Coherent Rainfall Variability in China: Patterns, Drivers and Modelling Potential
Dr. Claudia Christine Stephan
University of Reading
Rainfall variability in China affects agriculture, infrastructure and water resource management. Assessing the fidelity of the representation of interannual and intraseasonal hydrological variability in numerical simulations is an important step towards improving the predictions of flooding and drought. We identify spatial patterns of coherent regional interannual and intraseasonal rainfall variability in China by applying Empirical Orthogonal Teleconnection (EOT) analysis to high-resolution precipitation data from observations. This analysis technique does not maximize the percentage of explained space-time variance, like Empirical Orthogonal Functions, but instead identifies regions of strong coherent variability, and produces timeseries that are tied to specific points in China. Through regression analysis, rainfall variability in each region is connected to local and large-scale atmospheric and coupled atmosphere-ocean processes.

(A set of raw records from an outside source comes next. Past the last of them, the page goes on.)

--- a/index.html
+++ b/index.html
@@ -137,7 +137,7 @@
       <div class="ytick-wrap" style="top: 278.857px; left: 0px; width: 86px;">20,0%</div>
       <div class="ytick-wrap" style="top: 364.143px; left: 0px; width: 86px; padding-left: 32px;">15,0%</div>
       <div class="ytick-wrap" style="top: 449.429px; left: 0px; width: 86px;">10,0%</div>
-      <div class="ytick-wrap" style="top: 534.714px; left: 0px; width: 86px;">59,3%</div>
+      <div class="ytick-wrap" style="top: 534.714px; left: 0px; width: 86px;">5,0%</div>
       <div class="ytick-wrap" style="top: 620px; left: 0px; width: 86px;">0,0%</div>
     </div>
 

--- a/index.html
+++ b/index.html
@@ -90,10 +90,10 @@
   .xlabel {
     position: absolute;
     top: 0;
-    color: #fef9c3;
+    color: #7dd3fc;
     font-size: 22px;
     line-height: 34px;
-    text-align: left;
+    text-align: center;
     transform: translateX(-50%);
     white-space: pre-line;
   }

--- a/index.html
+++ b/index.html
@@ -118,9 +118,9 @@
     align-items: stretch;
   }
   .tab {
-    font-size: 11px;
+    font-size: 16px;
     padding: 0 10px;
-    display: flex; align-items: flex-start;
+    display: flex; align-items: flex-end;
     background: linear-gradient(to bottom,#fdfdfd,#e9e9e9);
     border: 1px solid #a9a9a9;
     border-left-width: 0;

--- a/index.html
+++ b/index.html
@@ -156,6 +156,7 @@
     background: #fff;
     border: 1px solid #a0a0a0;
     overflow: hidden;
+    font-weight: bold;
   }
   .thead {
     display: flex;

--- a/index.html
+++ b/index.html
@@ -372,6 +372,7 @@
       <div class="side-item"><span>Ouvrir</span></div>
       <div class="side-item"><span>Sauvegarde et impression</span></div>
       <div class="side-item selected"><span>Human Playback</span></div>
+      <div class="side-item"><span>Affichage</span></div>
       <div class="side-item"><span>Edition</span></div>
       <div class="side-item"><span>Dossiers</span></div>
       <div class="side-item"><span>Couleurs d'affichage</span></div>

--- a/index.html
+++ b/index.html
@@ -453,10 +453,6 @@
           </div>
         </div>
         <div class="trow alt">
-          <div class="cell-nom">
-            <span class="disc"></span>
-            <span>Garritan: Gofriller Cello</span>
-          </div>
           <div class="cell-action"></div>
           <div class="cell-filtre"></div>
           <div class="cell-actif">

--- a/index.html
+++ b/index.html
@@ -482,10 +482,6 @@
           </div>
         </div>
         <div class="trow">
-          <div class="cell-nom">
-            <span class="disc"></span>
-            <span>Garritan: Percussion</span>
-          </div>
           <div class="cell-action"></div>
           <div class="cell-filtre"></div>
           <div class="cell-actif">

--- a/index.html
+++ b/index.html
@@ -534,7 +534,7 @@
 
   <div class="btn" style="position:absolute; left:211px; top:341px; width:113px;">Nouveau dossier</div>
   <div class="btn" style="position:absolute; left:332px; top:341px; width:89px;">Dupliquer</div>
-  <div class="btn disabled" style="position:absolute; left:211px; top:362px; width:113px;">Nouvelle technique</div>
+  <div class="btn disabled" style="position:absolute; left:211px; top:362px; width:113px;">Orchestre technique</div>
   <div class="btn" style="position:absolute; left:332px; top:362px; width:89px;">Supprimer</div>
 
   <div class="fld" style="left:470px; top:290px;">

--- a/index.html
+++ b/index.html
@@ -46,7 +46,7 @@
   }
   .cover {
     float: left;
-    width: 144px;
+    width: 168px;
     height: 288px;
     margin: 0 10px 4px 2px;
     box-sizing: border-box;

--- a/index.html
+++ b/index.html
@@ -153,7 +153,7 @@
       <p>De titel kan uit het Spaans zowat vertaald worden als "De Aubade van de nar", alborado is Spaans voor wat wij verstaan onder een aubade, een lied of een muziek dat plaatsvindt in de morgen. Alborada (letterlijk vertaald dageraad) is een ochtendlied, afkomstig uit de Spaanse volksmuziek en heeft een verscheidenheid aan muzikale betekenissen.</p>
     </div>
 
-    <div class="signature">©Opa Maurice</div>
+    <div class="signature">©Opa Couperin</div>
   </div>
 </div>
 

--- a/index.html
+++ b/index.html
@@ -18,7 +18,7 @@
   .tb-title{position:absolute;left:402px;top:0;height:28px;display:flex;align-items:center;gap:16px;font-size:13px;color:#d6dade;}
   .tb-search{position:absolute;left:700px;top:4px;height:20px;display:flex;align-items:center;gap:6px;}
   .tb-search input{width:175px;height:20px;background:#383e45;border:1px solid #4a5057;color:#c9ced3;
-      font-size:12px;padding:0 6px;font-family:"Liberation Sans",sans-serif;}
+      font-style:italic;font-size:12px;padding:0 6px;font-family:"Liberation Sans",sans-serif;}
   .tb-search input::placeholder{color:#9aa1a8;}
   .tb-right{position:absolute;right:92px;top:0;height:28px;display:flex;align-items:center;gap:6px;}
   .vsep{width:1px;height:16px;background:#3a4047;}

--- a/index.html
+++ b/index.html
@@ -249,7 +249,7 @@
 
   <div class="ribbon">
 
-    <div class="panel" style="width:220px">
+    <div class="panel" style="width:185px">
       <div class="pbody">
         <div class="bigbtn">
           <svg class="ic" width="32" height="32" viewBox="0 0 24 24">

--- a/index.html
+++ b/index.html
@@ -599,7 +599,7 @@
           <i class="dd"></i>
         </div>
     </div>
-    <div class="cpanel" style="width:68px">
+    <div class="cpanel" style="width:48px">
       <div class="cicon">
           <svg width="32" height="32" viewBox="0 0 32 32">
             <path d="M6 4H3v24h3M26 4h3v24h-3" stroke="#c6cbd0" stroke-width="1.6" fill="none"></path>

The analysis of interannual variability of total seasonal rainfall reproduces known relationships between the El Niño-Southern Oscillation and variability in eastern China in winter, along the Yangtze River in summer, and in southeast China during spring. New discoveries are made for spring, autumn and winter, when rainfall variability in China is connected to midlatitude synoptic waves. The causes of subseasonal precipitation variability in China are investigated for extended winter (November-April) and summer (May-October). The three dominant patterns of intraseasonal precipitation variability in winter together explain 43% of the total space-time variance and have their origins in midlatitude disturbances that appear ten days in advance. In summer, all patterns have a strong relationship with the Boreal Summer Intraseasonal Oscillation.
This comprehensive catalog of the mechanisms of observed rainfall variability in China is used as a basis for assessing numerical simulations performed with the Met Office Unified Model. We apply the same diagnostics to six climate simulations at various horizontal resolutions (from ~200km to ~40km) and with and without atmosphere-ocean coupling, to test how well the patterns of precipitation variability, their associated atmospheric circulation anomalies, and observed global teleconnections are captured in the simulations.